GPU Cluster Network Performance

Introduction

Although the hardware which hosts the GPU cards was not specifically chosen for its network/CPU performance, I decided to do some experiments to quantify it anyway. Each host system has dual 1 Gigabit Ethernet link.

Basic Network Configuration

The default configuration is to only use one, connecting to the HP Procurve 3400 switch. Of course this works nicely because it matches the typical linux workstation configuration. DHCP is used to assign IP addresses, and convey routing and DNS information.

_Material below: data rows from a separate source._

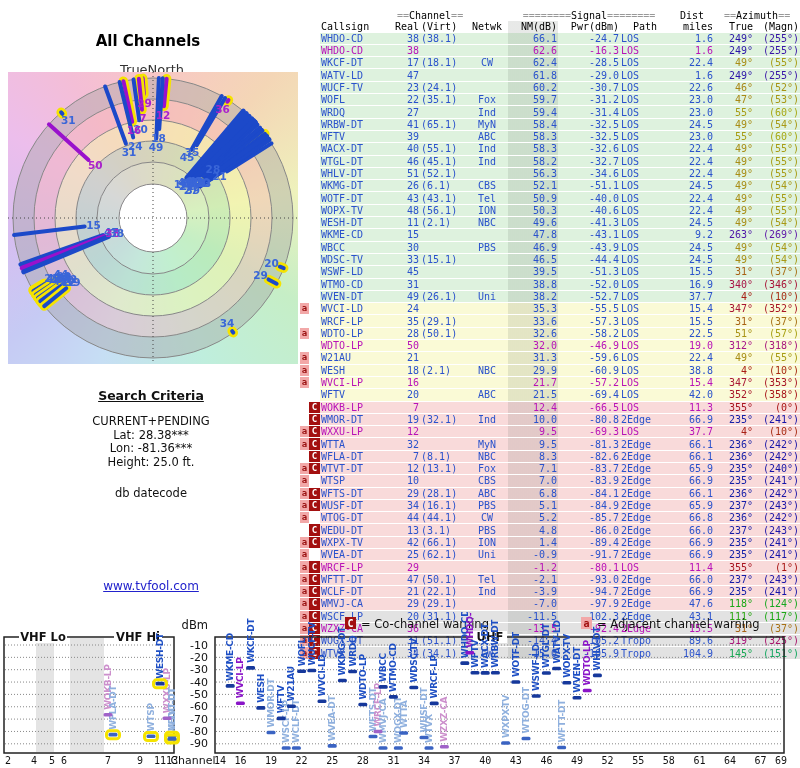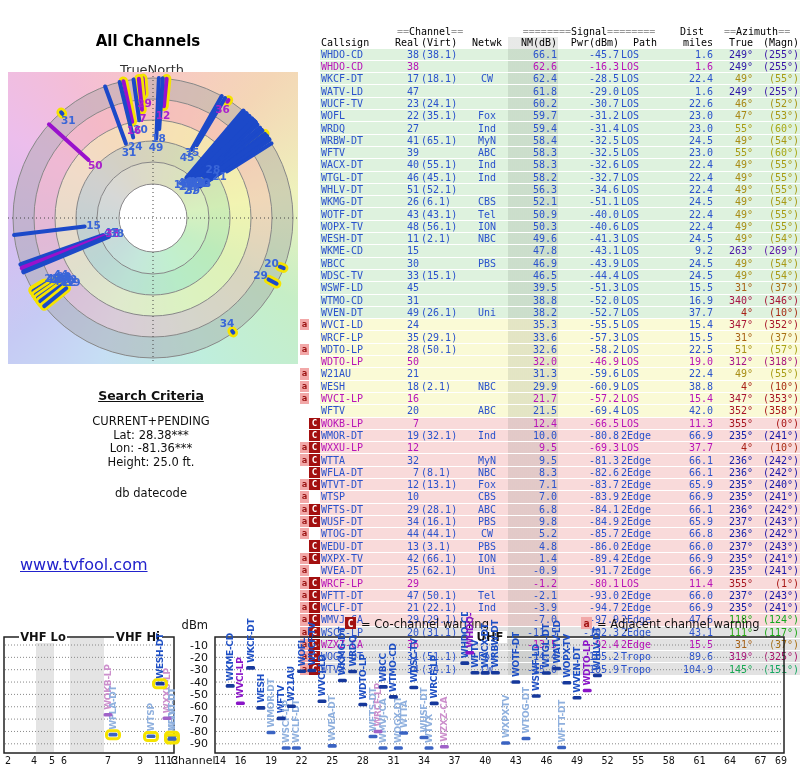"==Channel==" #table-area { margin-top: 16px -> none }
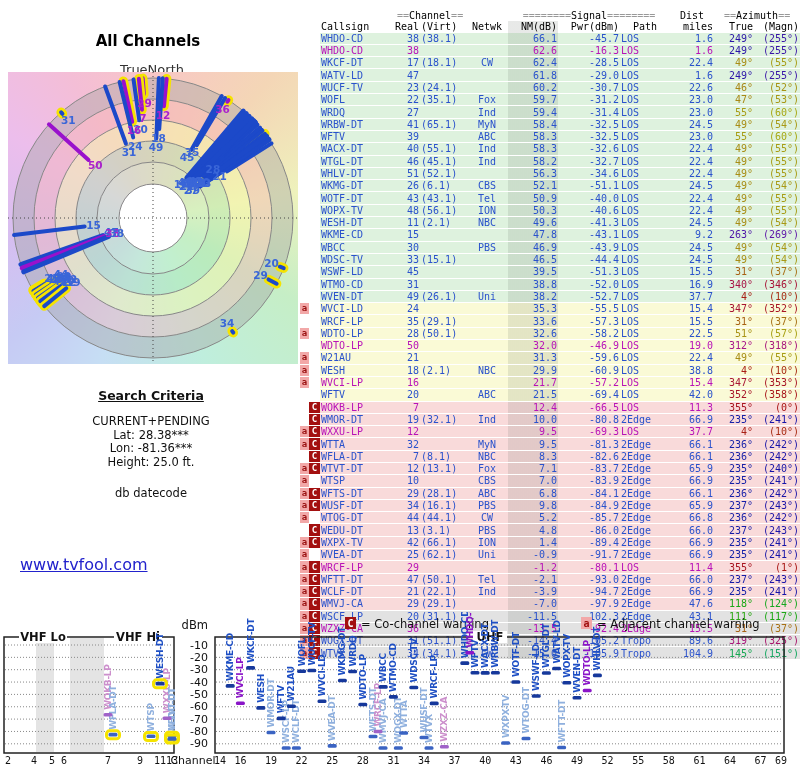"-45.7" td.num { text: -45.7 -> -24.7 }
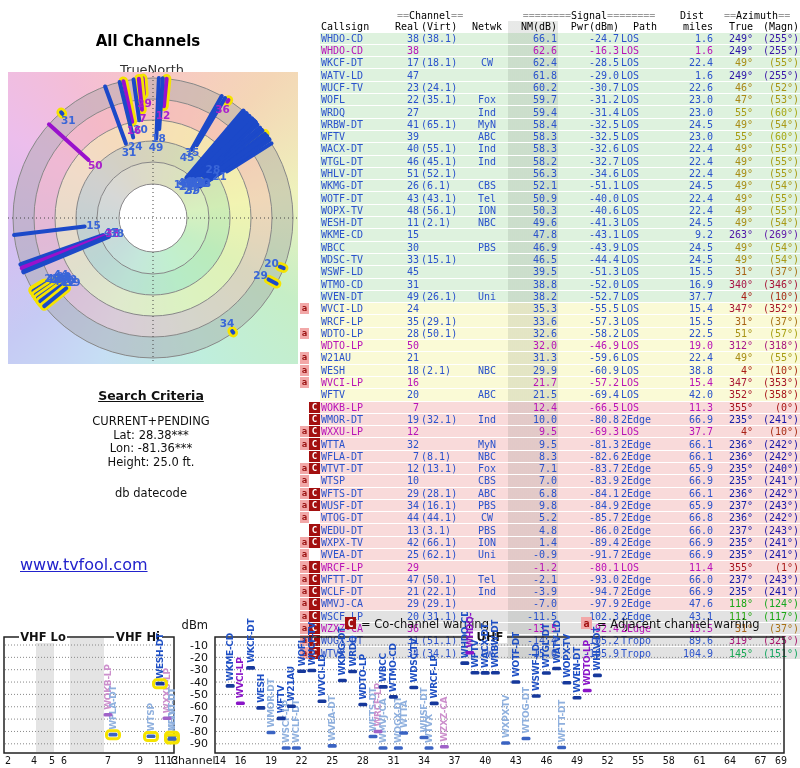"9.8" td.num { text: 9.8 -> 5.1 }
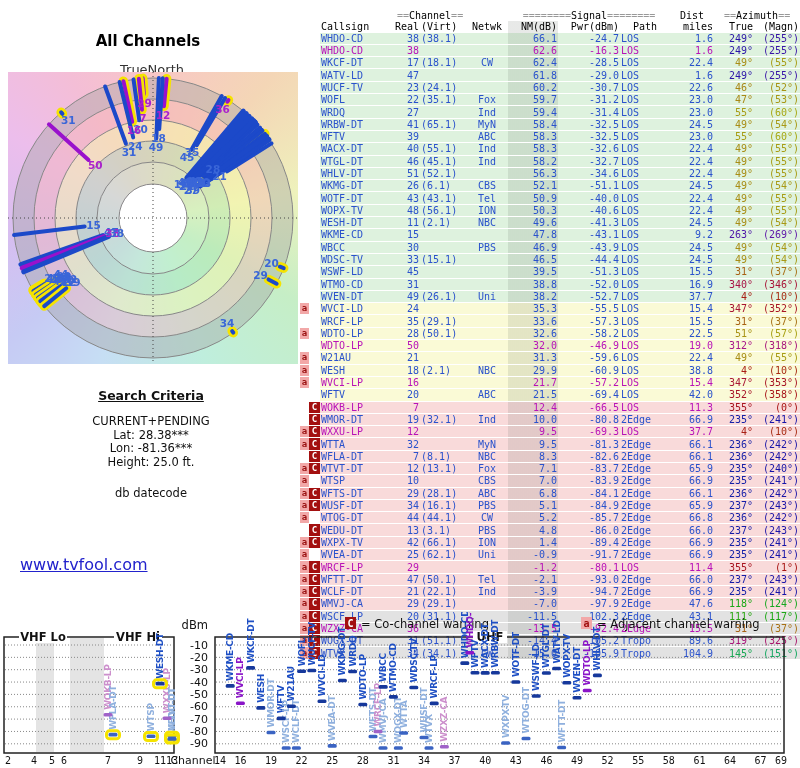"www.tvfool.com" #site-link { font-size: 16px -> 12px; text-align: left -> center; top: 555px -> 579px }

The HP Procurve switch supports a number of different forms of link aggregation or 'channel-bonding'. The linux 'bonding' module supports the following modes:
  • Mode 0 - Round-robin style (for load balencing)
  • Mode 1 - Active backup (for redundancy)
  • Mode 2 - Balence-XOR
  • Mode 3 - Broadcast ?
  • Mode 4 - 802.3ad
  • Mode 5 - Balence-tlb
  • Mode 6 - Balence-alb

I decided to try modes 6, 4 and 0. Mode 6 didn't seem to work at all (however I recall seeing different ethernet addresses on eth0/eth1; could be a configuration error). Modes 4 and 0 worked just fine. I tested throughput using the ttcp program. The net results are summarized below.

Mode Host 1 Mode Host 2 TCP Throughput UDP Throughput
unbonded unbonded 114.8 MB/sec 116.8 MB/sec [1]
bonded mode 4 unbonded 105.0 MB/sec not tested
bonded mode 4 bonded mode 4 110.0 MB/sec 200 MB/sec [2]
bonded mode 0 bonded mode 0 106.1 MB/sec 200 MB/sec [2]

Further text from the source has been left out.